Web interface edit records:
+-------+

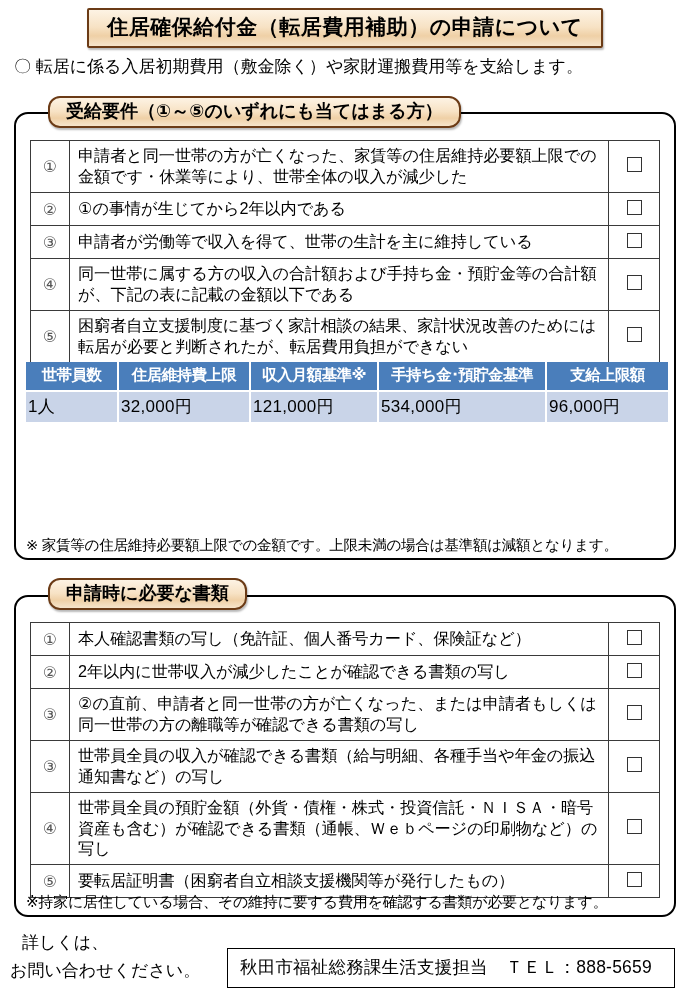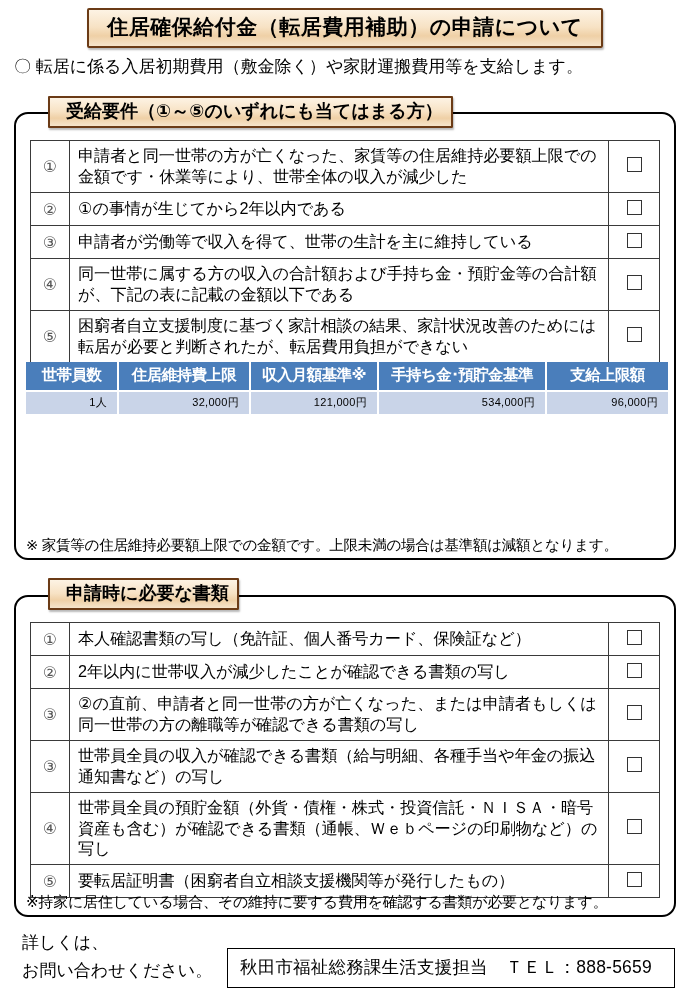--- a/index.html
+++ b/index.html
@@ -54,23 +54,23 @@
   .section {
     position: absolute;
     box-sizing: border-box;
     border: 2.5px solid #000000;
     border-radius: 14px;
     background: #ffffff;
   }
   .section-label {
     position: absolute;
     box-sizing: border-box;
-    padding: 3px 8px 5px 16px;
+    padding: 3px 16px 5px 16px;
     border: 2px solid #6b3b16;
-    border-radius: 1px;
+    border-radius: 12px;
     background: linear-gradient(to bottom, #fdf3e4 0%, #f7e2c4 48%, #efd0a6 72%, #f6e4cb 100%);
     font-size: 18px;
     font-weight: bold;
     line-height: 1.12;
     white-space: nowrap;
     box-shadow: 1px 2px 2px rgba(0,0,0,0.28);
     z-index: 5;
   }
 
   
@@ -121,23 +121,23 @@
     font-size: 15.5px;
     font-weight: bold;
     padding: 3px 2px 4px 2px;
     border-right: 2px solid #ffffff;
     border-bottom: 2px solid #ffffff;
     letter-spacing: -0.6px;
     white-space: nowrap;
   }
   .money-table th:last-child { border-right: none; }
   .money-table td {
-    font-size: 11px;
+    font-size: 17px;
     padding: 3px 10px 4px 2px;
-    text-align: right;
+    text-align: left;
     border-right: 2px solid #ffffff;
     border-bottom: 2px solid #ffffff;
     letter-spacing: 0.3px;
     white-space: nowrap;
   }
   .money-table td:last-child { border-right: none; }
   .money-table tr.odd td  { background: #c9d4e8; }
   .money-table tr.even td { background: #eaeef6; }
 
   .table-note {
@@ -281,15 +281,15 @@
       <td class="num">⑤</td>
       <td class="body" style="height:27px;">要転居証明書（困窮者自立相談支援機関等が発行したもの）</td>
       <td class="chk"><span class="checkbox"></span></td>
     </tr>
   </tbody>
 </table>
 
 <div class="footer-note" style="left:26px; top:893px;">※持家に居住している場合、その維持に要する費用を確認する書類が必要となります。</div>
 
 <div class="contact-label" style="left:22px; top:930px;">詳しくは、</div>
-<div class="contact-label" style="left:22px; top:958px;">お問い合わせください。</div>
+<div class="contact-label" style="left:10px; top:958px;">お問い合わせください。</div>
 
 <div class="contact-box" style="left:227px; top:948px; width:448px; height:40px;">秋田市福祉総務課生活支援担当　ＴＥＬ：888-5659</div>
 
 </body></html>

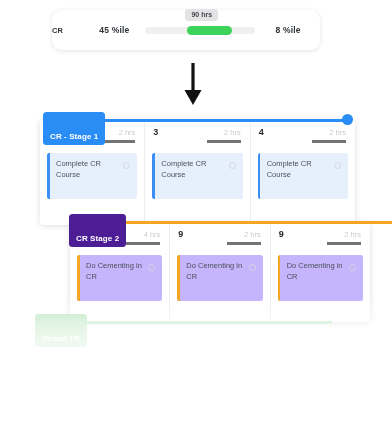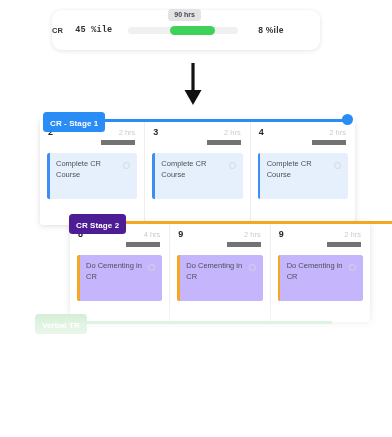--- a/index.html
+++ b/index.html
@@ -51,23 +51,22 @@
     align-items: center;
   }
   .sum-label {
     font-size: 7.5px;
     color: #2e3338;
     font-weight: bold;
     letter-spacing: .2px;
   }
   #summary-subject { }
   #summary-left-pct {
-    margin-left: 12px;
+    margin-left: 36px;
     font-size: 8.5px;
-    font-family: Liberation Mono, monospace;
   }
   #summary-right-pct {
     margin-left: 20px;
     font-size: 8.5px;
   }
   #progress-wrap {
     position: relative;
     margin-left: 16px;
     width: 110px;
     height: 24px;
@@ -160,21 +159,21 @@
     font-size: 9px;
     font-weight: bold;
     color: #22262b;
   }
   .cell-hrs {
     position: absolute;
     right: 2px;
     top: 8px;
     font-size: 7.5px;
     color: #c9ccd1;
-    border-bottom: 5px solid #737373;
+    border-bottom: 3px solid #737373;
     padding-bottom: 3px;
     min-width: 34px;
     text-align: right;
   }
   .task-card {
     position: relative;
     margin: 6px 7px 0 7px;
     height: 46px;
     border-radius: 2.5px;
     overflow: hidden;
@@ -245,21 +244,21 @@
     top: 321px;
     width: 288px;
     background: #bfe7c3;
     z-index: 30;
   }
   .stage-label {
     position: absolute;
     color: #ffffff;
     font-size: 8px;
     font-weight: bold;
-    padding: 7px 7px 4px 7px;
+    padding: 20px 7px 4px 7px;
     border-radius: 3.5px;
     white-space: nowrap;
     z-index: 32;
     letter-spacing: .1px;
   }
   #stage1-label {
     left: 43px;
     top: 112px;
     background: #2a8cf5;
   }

+-------+

> _About this exercise_
Give every record again without changing a word. Exclude the pictures.

> _Response area_
--- a/index.html
+++ b/index.html
@@ -54,23 +54,23 @@
   .section {
     position: absolute;
     box-sizing: border-box;
     border: 2.5px solid #000000;
     border-radius: 14px;
     background: #ffffff;
   }
   .section-label {
     position: absolute;
     box-sizing: border-box;
-    padding: 3px 8px 5px 16px;
+    padding: 3px 16px 5px 16px;
     border: 2px solid #6b3b16;
-    border-radius: 1px;
+    border-radius: 12px;
     background: linear-gradient(to bottom, #fdf3e4 0%, #f7e2c4 48%, #efd0a6 72%, #f6e4cb 100%);
     font-size: 18px;
     font-weight: bold;
     line-height: 1.12;
     white-space: nowrap;
     box-shadow: 1px 2px 2px rgba(0,0,0,0.28);
     z-index: 5;
   }
 
   
@@ -121,23 +121,23 @@
     font-size: 15.5px;
     font-weight: bold;
     padding: 3px 2px 4px 2px;
     border-right: 2px solid #ffffff;
     border-bottom: 2px solid #ffffff;
     letter-spacing: -0.6px;
     white-space: nowrap;
   }
   .money-table th:last-child { border-right: none; }
   .money-table td {
-    font-size: 11px;
+    font-size: 17px;
     padding: 3px 10px 4px 2px;
-    text-align: right;
+    text-align: left;
     border-right: 2px solid #ffffff;
     border-bottom: 2px solid #ffffff;
     letter-spacing: 0.3px;
     white-space: nowrap;
   }
   .money-table td:last-child { border-right: none; }
   .money-table tr.odd td  { background: #c9d4e8; }
   .money-table tr.even td { background: #eaeef6; }
 
   .table-note {
@@ -281,15 +281,15 @@
       <td class="num">⑤</td>
       <td class="body" style="height:27px;">要転居証明書（困窮者自立相談支援機関等が発行したもの）</td>
       <td class="chk"><span class="checkbox"></span></td>
     </tr>
   </tbody>
 </table>
 
 <div class="footer-note" style="left:26px; top:893px;">※持家に居住している場合、その維持に要する費用を確認する書類が必要となります。</div>
 
 <div class="contact-label" style="left:22px; top:930px;">詳しくは、</div>
-<div class="contact-label" style="left:22px; top:958px;">お問い合わせください。</div>
+<div class="contact-label" style="left:10px; top:958px;">お問い合わせください。</div>
 
 <div class="contact-box" style="left:227px; top:948px; width:448px; height:40px;">秋田市福祉総務課生活支援担当　ＴＥＬ：888-5659</div>
 
 </body></html>

--- a/index.html
+++ b/index.html
@@ -51,23 +51,22 @@
     align-items: center;
   }
   .sum-label {
     font-size: 7.5px;
     color: #2e3338;
     font-weight: bold;
     letter-spacing: .2px;
   }
   #summary-subject { }
   #summary-left-pct {
-    margin-left: 12px;
+    margin-left: 36px;
     font-size: 8.5px;
-    font-family: Liberation Mono, monospace;
   }
   #summary-right-pct {
     margin-left: 20px;
     font-size: 8.5px;
   }
   #progress-wrap {
     position: relative;
     margin-left: 16px;
     width: 110px;
     height: 24px;
@@ -160,21 +159,21 @@
     font-size: 9px;
     font-weight: bold;
     color: #22262b;
   }
   .cell-hrs {
     position: absolute;
     right: 2px;
     top: 8px;
     font-size: 7.5px;
     color: #c9ccd1;
-    border-bottom: 5px solid #737373;
+    border-bottom: 3px solid #737373;
     padding-bottom: 3px;
     min-width: 34px;
     text-align: right;
   }
   .task-card {
     position: relative;
     margin: 6px 7px 0 7px;
     height: 46px;
     border-radius: 2.5px;
     overflow: hidden;
@@ -245,21 +244,21 @@
     top: 321px;
     width: 288px;
     background: #bfe7c3;
     z-index: 30;
   }
   .stage-label {
     position: absolute;
     color: #ffffff;
     font-size: 8px;
     font-weight: bold;
-    padding: 7px 7px 4px 7px;
+    padding: 20px 7px 4px 7px;
     border-radius: 3.5px;
     white-space: nowrap;
     z-index: 32;
     letter-spacing: .1px;
   }
   #stage1-label {
     left: 43px;
     top: 112px;
     background: #2a8cf5;
   }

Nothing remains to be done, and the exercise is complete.